Normally, KrakenD community edition can validate JWT tokens from only one Identity Provider per endpoint. However, in multi-tenant setups or during migrations, tokens might come from different providers or realms. The JWK aggregator plugin solves this problem by allowing KrakenD to handle tokens from various sources.

Table of Contents

1. Prerequisites
2. Building the Plugin
3. Configuring KrakenD

Prerequisites

• KrakenD setup

Building the Plugin

1. Clone the Repository

   git clone https://github.com/aphronio/krakend-jwk-aggregator-plugin.git
   cd jwk-aggregator-plugin

2. Initialize a Go Module

   Ensure you are in the jwk-aggregator-plugin directory and run:

   docker run -it -v "$PWD:/app" -w /app krakend/builder:<your-krakend-version> go mod init jwk_aggregator_plugin
   docker run -it -v "$PWD:/app" -w /app krakend/builder:<your-krakend-version> go mod tidy

3. Compile the Plugin

   Use Docker to compile the plugin into a shared object file (.so):

   docker run -it -v "$PWD:/app" -w /app krakend/builder:<your-krakend-version> go build -buildmode=plugin -o jwk_aggregator.so .

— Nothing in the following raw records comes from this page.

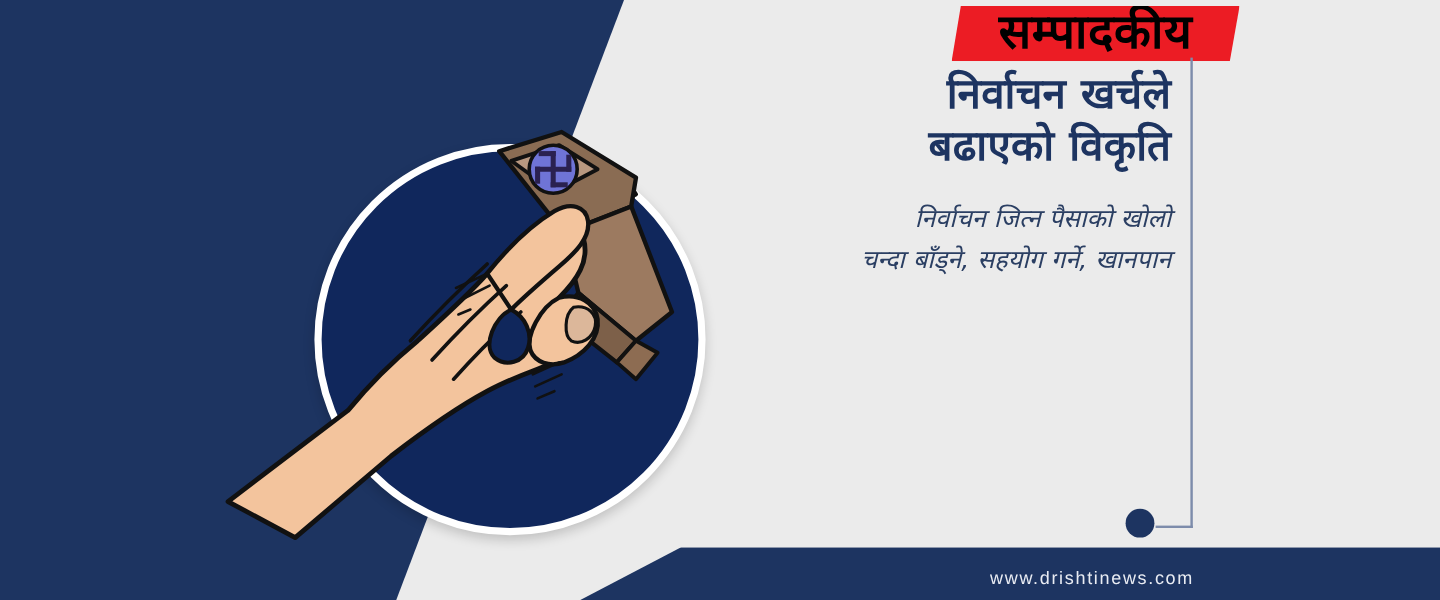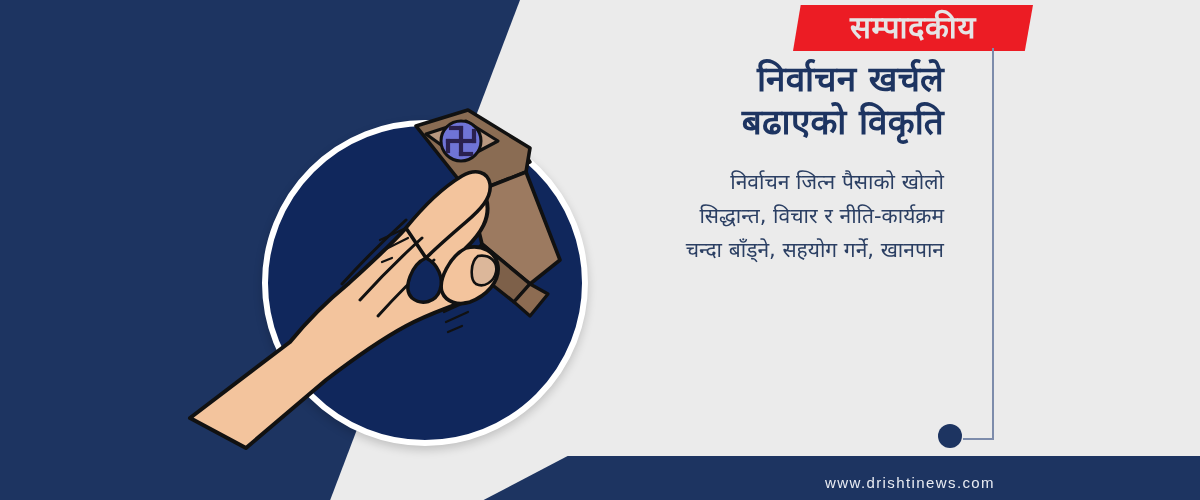--- a/index.html
+++ b/index.html
@@ -49,7 +49,7 @@
     display:flex;align-items:center;justify-content:center;
   }
   .badge-text{
-    color:#e5e5e5;font-size:31px;font-weight:700;letter-spacing:.5px;
+    color:#000000;font-size:40px;font-weight:700;letter-spacing:.5px;
     font-family:"DejaVu Sans","Liberation Sans",sans-serif;
     line-height:1;transform:translateY(-1px);
   }

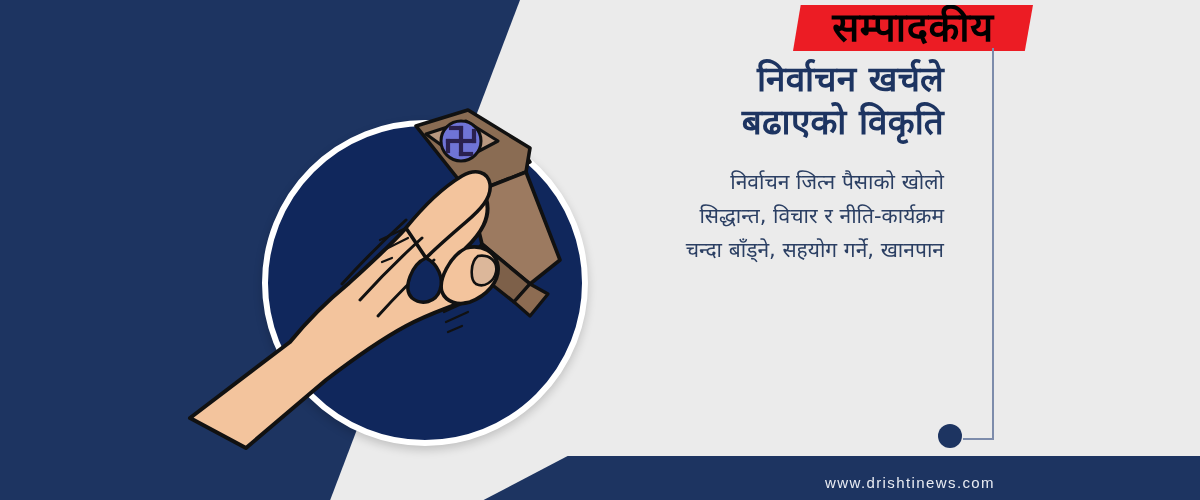--- a/index.html
+++ b/index.html
@@ -56,7 +56,7 @@
 
   
   .right-col{
-    position:absolute;left:528px;top:58px;width:416px;
+    position:absolute;left:560px;top:58px;width:416px;
     text-align:right;
   }
   .headline{

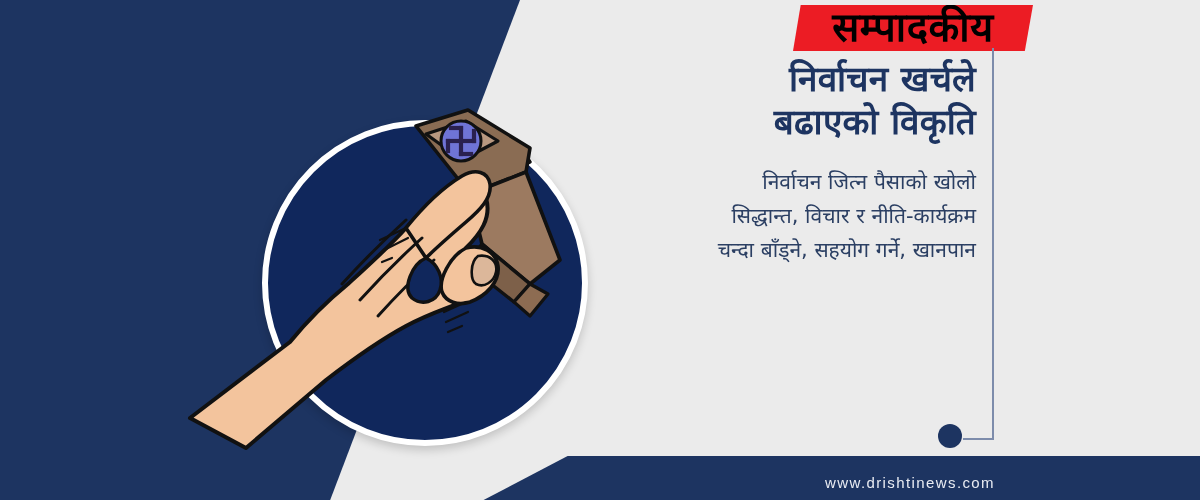--- a/index.html
+++ b/index.html
@@ -71,7 +71,7 @@
     font-family:"DejaVu Sans","Liberation Sans",sans-serif;
     text-align:right;
   }
-  .body-copy div{white-space:nowrap;}
+  .body-copy div{white-space:nowrap;font-style:italic;}
 
   
   .rule-v{

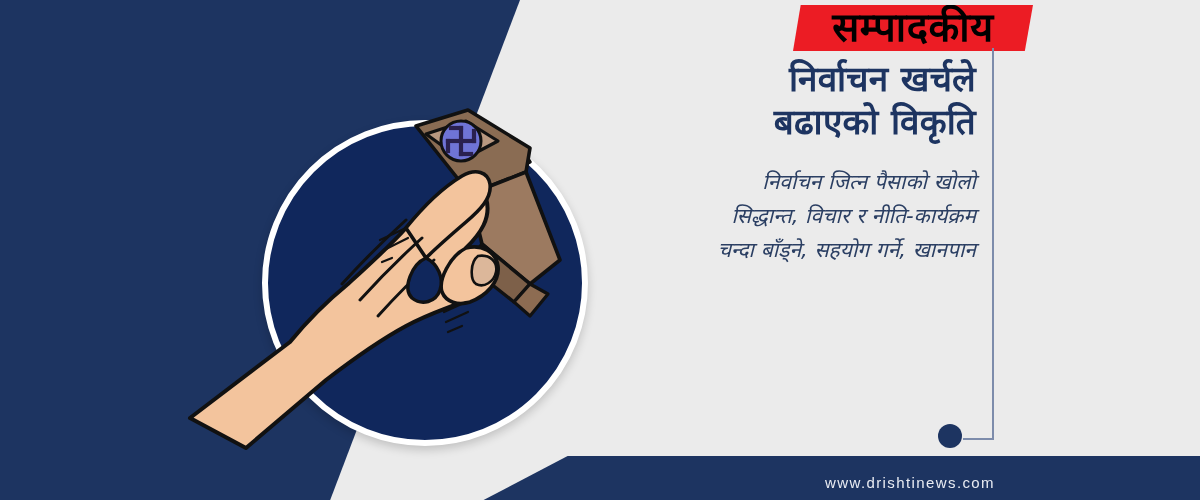--- a/index.html
+++ b/index.html
@@ -191,7 +191,6 @@
     </div>
     <div class="body-copy">
       <div>निर्वाचन जित्न पैसाको खोलो</div>
-      <div>सिद्धान्त, विचार र नीति-कार्यक्रम</div>
       <div>चन्दा बाँड्ने, सहयोग गर्ने, खानपान</div>
     </div>
   </div>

   Notice: Replace <your-krakend-version> with the version of KrakenD you are using. For example, if you are using KrakenD version 2.5, replace with 2.5.

4. Copy the Plugin

   Copy the compiled plugin to the KrakenD plugins folder:

   cp jwk_aggregator.so /opt/krakend/plugins/jwk_aggregator.so

Configuring KrakenD

1. Example Configuration File

   Here is an example configuration file for injecting and configuring the krakend plugin we just built. You can configure the follwing fields:

   1. port: The port on which the plugin will serve the JWK keys
   2. cache: A boolean value that determines whether the plugin should cache the JWK keys
   3. origins: A list of URLs from which the plugin should fetch the JWK keys

   {
       "version": 3,
       "$schema": "https://www.krakend.io/schema/krakend.json",
       "plugin": {
           "pattern": ".so",
           "folder": "/opt/krakend/plugins/"
       },
       "extra_config": {
           "plugin/http-server": {
               "name": ["jwk-aggregator"],
               "jwk-aggregator": {
                   "port": 9876,
                   "cache": true,
                   "origins": [
                       "https://keycloak/auth/realms/realm-1/protocol/openid-connect/certs",
                       "https://keycloak/auth/realms/realm-2/protocol/openid-connect/certs",
                       "https://provider1.tld/jwk.json",
                   ]
               }
           },
           "auth/validator": {
               "@comment": "Enable a JWK shared cache amongst all endpoints of 15 minutes",
               "shared_cache_duration": 900
           }
       },
       "endpoints": [
           {
               "endpoint": "/example",
               "extra_config": {
                   "auth/validator": {
                       "alg": "RS256",
                       "jwk_url": "http://localhost:9876",
                       "disable_jwk_security": true,
                       "cache": true
                   }
               },
               "backend": [{
                   "url_pattern": "/example"
               }]
           }
       ]
   }

Conclusion

By following these steps, you have successfully built, configured, and run a Go plugin for KrakenD that serves JWK keys from multiple origins on a dedicated port. This setup ensures that JWK keys are served efficiently and securely, allowing your API gateway to validate JWTs with ease.